Therefore, reference counting would work. However, in the future,
our language will have more ways of creating circular definitions,
some of which will indeed create cycles in our graphs. So, to
prepare for this, we will avoid the use of reference counting.
{{< /sidenote >}} In this case, when we compute the number of nodes
that require `ones`, we will always find the number to be at least 1: `ones`
needs `ones`, which needs `ones`, and so on. It will not be possible for
us to free `ones`, then, by simply counting the number of references to it.
There's a more powerful technique than reference counting for freeing
unused memory: __mark-and-sweep garbage collection__. This technique
is conceptually pretty simple to grasp, yet will allow us to handle
cycles in our graphs. Unsurprisingly, we implement this type
of garbage collection in two stages:
1. __Mark__: We go through every node that is still needed by
the runtime, and recursively mark it, its children, and so on as "to keep".
2. __Sweep__: We go through every node we haven't yet freed, and,
if it hasn't been marked as "to keep", we free it.
This also seems simple enough. There are two main things for us
to figure out:
1. For __Mark__, what are the "nodes still needed by the runtime"?
These are just the nodes on the various G-machine stacks. If
a node is not on the stack, nor is it a child of a node
that is on the stack, why should we keep it around?
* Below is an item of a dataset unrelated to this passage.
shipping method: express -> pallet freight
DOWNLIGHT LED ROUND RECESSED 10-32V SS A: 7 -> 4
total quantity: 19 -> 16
2. For __Sweep__, how do we keep track of all the nodes we haven't
yet freed? In our case, the solution is a global list of allocated
nodes, which is updated every time that a node is allocated.
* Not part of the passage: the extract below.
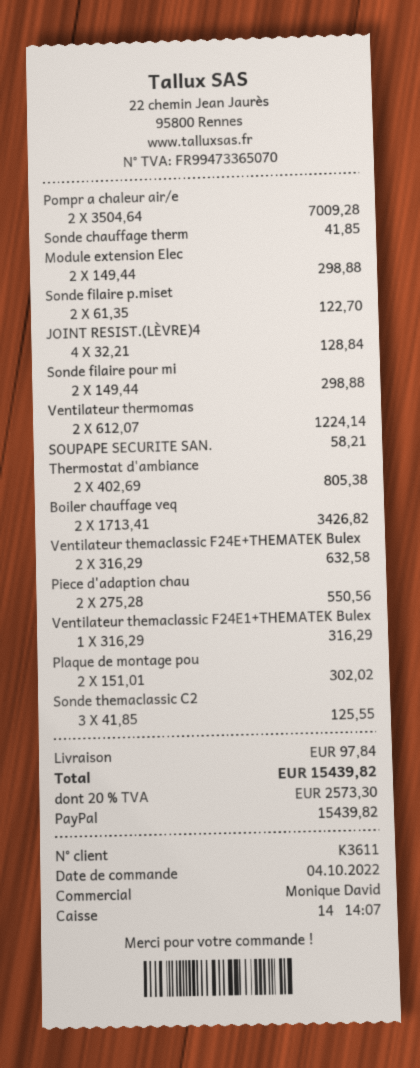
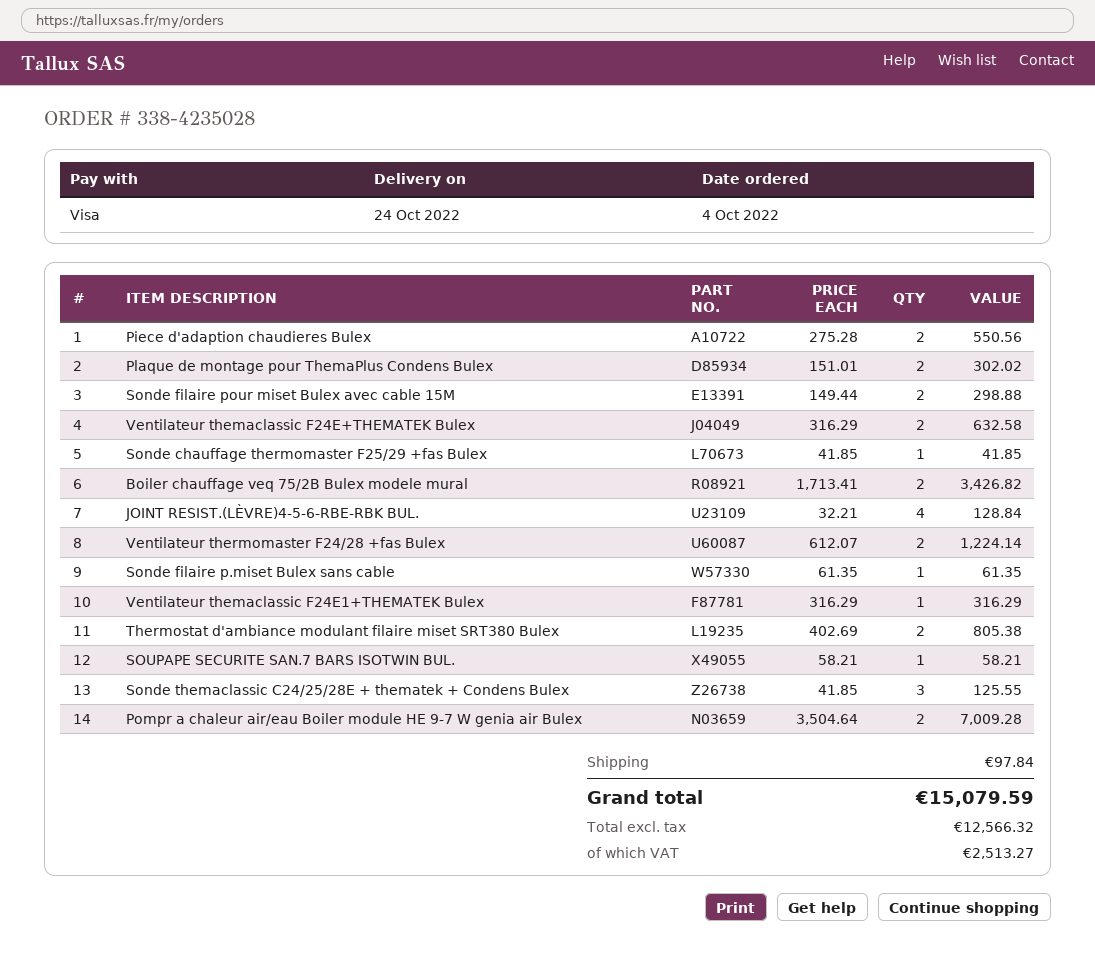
payment method: PayPal -> Visa
Module extension Elec: 2 x 149.44 = 298.88 -> none
Sonde filaire p.miset: 2 x 61.35 = 122.70 -> 1 x 61.35 = 61.35
tax: 2573.30 -> 2513.27
total: 15439.82 -> 15079.59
Wait a minute, though. Inside of `unwind` in C, we only have
a reference to the most recent stack. Our execution model allows
for an arbitrary number of stacks: we can keep using `Eval`,
placing the current stack on the dump, and starting a new stack
from scratch to evaluate a node. How can we traverse these stacks
from inside unwind? One solution could be to have each stack
point to the "parent" stack. To find all the nodes on the
stack, then, we'd start with the current stack, mark all the
nodes on it as "required", then move on to the parent stack,
rinse and repeat. This is plausible and pretty simple, but
there's another way.
We clean up after ourselves.
### Towards a Cleaner Stack
Simon Peyton Jones wrote his G-machine semantics in a particular way. Every time
that a function is called, all it leaves behind on the stack is the graph node
that represents the function's output. Our own internal functions, however, have been less
careful. Consider, for instance, the "binary operator" function I showed you.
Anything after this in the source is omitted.